■ WORK REQUEST: Every line below is to be quoted exactly, with nothing added or dropped.

(Records excerpted from a collection)
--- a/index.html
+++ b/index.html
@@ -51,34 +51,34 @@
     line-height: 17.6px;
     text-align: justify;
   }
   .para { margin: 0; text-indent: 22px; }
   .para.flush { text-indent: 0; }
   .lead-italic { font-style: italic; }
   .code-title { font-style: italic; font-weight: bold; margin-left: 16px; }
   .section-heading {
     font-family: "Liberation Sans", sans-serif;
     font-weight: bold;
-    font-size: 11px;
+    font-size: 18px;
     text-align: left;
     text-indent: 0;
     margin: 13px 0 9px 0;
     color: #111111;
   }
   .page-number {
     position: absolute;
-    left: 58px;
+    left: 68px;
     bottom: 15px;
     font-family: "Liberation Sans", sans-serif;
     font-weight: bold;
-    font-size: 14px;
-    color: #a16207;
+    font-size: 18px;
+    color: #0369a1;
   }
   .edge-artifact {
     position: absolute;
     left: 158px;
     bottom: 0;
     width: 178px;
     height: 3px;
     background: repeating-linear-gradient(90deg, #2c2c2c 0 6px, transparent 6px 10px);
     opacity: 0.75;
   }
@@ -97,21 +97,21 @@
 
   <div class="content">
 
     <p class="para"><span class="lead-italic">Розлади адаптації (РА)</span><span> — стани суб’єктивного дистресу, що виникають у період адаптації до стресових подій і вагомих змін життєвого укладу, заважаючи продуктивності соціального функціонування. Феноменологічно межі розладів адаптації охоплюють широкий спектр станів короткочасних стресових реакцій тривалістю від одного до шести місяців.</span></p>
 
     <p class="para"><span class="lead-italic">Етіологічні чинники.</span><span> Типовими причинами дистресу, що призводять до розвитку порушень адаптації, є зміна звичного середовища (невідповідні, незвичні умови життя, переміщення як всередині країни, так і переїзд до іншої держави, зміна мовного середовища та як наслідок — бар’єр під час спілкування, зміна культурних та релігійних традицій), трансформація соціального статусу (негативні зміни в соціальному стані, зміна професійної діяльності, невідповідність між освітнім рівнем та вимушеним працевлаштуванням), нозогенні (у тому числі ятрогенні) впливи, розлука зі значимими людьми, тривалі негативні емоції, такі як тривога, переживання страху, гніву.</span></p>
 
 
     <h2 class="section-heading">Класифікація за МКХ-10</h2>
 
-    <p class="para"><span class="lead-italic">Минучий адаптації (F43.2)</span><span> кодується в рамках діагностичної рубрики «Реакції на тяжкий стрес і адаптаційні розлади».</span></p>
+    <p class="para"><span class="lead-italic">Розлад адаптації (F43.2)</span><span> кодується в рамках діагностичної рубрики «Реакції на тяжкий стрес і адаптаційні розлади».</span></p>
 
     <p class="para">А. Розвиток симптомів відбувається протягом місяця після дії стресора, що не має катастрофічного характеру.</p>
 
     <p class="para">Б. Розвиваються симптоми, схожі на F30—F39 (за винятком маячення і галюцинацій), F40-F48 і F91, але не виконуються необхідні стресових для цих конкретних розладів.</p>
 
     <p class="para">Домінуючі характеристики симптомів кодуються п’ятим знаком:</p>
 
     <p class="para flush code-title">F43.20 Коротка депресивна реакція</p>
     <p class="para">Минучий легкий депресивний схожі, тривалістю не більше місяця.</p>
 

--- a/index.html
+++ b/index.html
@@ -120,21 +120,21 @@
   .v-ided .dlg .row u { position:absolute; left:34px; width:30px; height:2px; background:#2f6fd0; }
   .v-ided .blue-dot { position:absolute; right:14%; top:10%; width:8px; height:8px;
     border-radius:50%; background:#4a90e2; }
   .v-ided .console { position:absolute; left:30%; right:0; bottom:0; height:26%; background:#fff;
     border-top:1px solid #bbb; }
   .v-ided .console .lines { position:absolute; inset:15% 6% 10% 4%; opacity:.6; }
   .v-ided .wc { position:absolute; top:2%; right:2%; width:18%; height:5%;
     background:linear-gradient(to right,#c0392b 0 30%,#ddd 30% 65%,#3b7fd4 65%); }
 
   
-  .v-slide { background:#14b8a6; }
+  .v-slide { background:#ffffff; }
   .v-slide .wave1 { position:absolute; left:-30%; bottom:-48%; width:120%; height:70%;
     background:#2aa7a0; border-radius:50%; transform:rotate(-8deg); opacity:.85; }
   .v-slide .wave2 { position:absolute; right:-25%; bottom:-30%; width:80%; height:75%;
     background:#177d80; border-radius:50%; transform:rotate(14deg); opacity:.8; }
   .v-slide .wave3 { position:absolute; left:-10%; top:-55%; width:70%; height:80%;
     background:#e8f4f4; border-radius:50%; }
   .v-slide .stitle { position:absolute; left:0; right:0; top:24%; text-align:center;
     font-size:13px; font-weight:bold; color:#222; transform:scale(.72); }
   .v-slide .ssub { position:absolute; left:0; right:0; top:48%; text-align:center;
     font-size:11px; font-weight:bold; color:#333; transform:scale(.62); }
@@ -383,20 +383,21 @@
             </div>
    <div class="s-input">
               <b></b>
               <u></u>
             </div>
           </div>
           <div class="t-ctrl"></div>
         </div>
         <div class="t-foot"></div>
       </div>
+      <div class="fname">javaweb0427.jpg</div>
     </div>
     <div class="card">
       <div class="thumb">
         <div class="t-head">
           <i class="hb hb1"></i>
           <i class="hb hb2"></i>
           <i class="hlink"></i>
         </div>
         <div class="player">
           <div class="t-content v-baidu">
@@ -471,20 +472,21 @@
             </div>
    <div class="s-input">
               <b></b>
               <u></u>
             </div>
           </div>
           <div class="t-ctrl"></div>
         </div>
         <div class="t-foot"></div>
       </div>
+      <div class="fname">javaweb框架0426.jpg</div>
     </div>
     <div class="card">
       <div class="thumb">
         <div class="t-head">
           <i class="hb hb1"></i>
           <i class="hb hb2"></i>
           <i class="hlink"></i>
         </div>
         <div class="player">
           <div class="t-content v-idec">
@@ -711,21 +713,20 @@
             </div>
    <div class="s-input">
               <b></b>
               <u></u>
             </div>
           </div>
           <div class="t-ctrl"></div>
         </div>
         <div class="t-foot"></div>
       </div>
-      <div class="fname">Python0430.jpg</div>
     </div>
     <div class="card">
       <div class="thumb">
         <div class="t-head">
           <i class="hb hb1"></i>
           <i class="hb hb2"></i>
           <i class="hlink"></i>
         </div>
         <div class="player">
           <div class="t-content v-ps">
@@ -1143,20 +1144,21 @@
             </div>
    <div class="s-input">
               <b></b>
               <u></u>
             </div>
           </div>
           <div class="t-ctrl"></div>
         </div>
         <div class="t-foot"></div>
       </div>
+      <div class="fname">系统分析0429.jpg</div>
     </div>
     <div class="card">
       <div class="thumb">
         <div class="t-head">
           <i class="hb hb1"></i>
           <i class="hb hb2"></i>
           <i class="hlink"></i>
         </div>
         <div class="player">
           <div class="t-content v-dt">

■ EXERCISE OUTPUT:
--- a/index.html
+++ b/index.html
@@ -51,34 +51,34 @@
     line-height: 17.6px;
     text-align: justify;
   }
   .para { margin: 0; text-indent: 22px; }
   .para.flush { text-indent: 0; }
   .lead-italic { font-style: italic; }
   .code-title { font-style: italic; font-weight: bold; margin-left: 16px; }
   .section-heading {
     font-family: "Liberation Sans", sans-serif;
     font-weight: bold;
-    font-size: 11px;
+    font-size: 18px;
     text-align: left;
     text-indent: 0;
     margin: 13px 0 9px 0;
     color: #111111;
   }
   .page-number {
     position: absolute;
-    left: 58px;
+    left: 68px;
     bottom: 15px;
     font-family: "Liberation Sans", sans-serif;
     font-weight: bold;
-    font-size: 14px;
-    color: #a16207;
+    font-size: 18px;
+    color: #0369a1;
   }
   .edge-artifact {
     position: absolute;
     left: 158px;
     bottom: 0;
     width: 178px;
     height: 3px;
     background: repeating-linear-gradient(90deg, #2c2c2c 0 6px, transparent 6px 10px);
     opacity: 0.75;
   }
@@ -97,21 +97,21 @@
 
   <div class="content">
 
     <p class="para"><span class="lead-italic">Розлади адаптації (РА)</span><span> — стани суб’єктивного дистресу, що виникають у період адаптації до стресових подій і вагомих змін життєвого укладу, заважаючи продуктивності соціального функціонування. Феноменологічно межі розладів адаптації охоплюють широкий спектр станів короткочасних стресових реакцій тривалістю від одного до шести місяців.</span></p>
 
     <p class="para"><span class="lead-italic">Етіологічні чинники.</span><span> Типовими причинами дистресу, що призводять до розвитку порушень адаптації, є зміна звичного середовища (невідповідні, незвичні умови життя, переміщення як всередині країни, так і переїзд до іншої держави, зміна мовного середовища та як наслідок — бар’єр під час спілкування, зміна культурних та релігійних традицій), трансформація соціального статусу (негативні зміни в соціальному стані, зміна професійної діяльності, невідповідність між освітнім рівнем та вимушеним працевлаштуванням), нозогенні (у тому числі ятрогенні) впливи, розлука зі значимими людьми, тривалі негативні емоції, такі як тривога, переживання страху, гніву.</span></p>
 
 
     <h2 class="section-heading">Класифікація за МКХ-10</h2>
 
-    <p class="para"><span class="lead-italic">Минучий адаптації (F43.2)</span><span> кодується в рамках діагностичної рубрики «Реакції на тяжкий стрес і адаптаційні розлади».</span></p>
+    <p class="para"><span class="lead-italic">Розлад адаптації (F43.2)</span><span> кодується в рамках діагностичної рубрики «Реакції на тяжкий стрес і адаптаційні розлади».</span></p>
 
     <p class="para">А. Розвиток симптомів відбувається протягом місяця після дії стресора, що не має катастрофічного характеру.</p>
 
     <p class="para">Б. Розвиваються симптоми, схожі на F30—F39 (за винятком маячення і галюцинацій), F40-F48 і F91, але не виконуються необхідні стресових для цих конкретних розладів.</p>
 
     <p class="para">Домінуючі характеристики симптомів кодуються п’ятим знаком:</p>
 
     <p class="para flush code-title">F43.20 Коротка депресивна реакція</p>
     <p class="para">Минучий легкий депресивний схожі, тривалістю не більше місяця.</p>
 

--- a/index.html
+++ b/index.html
@@ -120,21 +120,21 @@
   .v-ided .dlg .row u { position:absolute; left:34px; width:30px; height:2px; background:#2f6fd0; }
   .v-ided .blue-dot { position:absolute; right:14%; top:10%; width:8px; height:8px;
     border-radius:50%; background:#4a90e2; }
   .v-ided .console { position:absolute; left:30%; right:0; bottom:0; height:26%; background:#fff;
     border-top:1px solid #bbb; }
   .v-ided .console .lines { position:absolute; inset:15% 6% 10% 4%; opacity:.6; }
   .v-ided .wc { position:absolute; top:2%; right:2%; width:18%; height:5%;
     background:linear-gradient(to right,#c0392b 0 30%,#ddd 30% 65%,#3b7fd4 65%); }
 
   
-  .v-slide { background:#14b8a6; }
+  .v-slide { background:#ffffff; }
   .v-slide .wave1 { position:absolute; left:-30%; bottom:-48%; width:120%; height:70%;
     background:#2aa7a0; border-radius:50%; transform:rotate(-8deg); opacity:.85; }
   .v-slide .wave2 { position:absolute; right:-25%; bottom:-30%; width:80%; height:75%;
     background:#177d80; border-radius:50%; transform:rotate(14deg); opacity:.8; }
   .v-slide .wave3 { position:absolute; left:-10%; top:-55%; width:70%; height:80%;
     background:#e8f4f4; border-radius:50%; }
   .v-slide .stitle { position:absolute; left:0; right:0; top:24%; text-align:center;
     font-size:13px; font-weight:bold; color:#222; transform:scale(.72); }
   .v-slide .ssub { position:absolute; left:0; right:0; top:48%; text-align:center;
     font-size:11px; font-weight:bold; color:#333; transform:scale(.62); }
@@ -383,20 +383,21 @@
             </div>
    <div class="s-input">
               <b></b>
               <u></u>
             </div>
           </div>
           <div class="t-ctrl"></div>
         </div>
         <div class="t-foot"></div>
       </div>
+      <div class="fname">javaweb0427.jpg</div>
     </div>
     <div class="card">
       <div class="thumb">
         <div class="t-head">
           <i class="hb hb1"></i>
           <i class="hb hb2"></i>
           <i class="hlink"></i>
         </div>
         <div class="player">
           <div class="t-content v-baidu">
@@ -471,20 +472,21 @@
             </div>
    <div class="s-input">
               <b></b>
               <u></u>
             </div>
           </div>
           <div class="t-ctrl"></div>
         </div>
         <div class="t-foot"></div>
       </div>
+      <div class="fname">javaweb框架0426.jpg</div>
     </div>
     <div class="card">
       <div class="thumb">
         <div class="t-head">
           <i class="hb hb1"></i>
           <i class="hb hb2"></i>
           <i class="hlink"></i>
         </div>
         <div class="player">
           <div class="t-content v-idec">
@@ -711,21 +713,20 @@
             </div>
    <div class="s-input">
               <b></b>
               <u></u>
             </div>
           </div>
           <div class="t-ctrl"></div>
         </div>
         <div class="t-foot"></div>
       </div>
-      <div class="fname">Python0430.jpg</div>
     </div>
     <div class="card">
       <div class="thumb">
         <div class="t-head">
           <i class="hb hb1"></i>
           <i class="hb hb2"></i>
           <i class="hlink"></i>
         </div>
         <div class="player">
           <div class="t-content v-ps">
@@ -1143,20 +1144,21 @@
             </div>
    <div class="s-input">
               <b></b>
               <u></u>
             </div>
           </div>
           <div class="t-ctrl"></div>
         </div>
         <div class="t-foot"></div>
       </div>
+      <div class="fname">系统分析0429.jpg</div>
     </div>
     <div class="card">
       <div class="thumb">
         <div class="t-head">
           <i class="hb hb1"></i>
           <i class="hb hb2"></i>
           <i class="hlink"></i>
         </div>
         <div class="player">
           <div class="t-content v-dt">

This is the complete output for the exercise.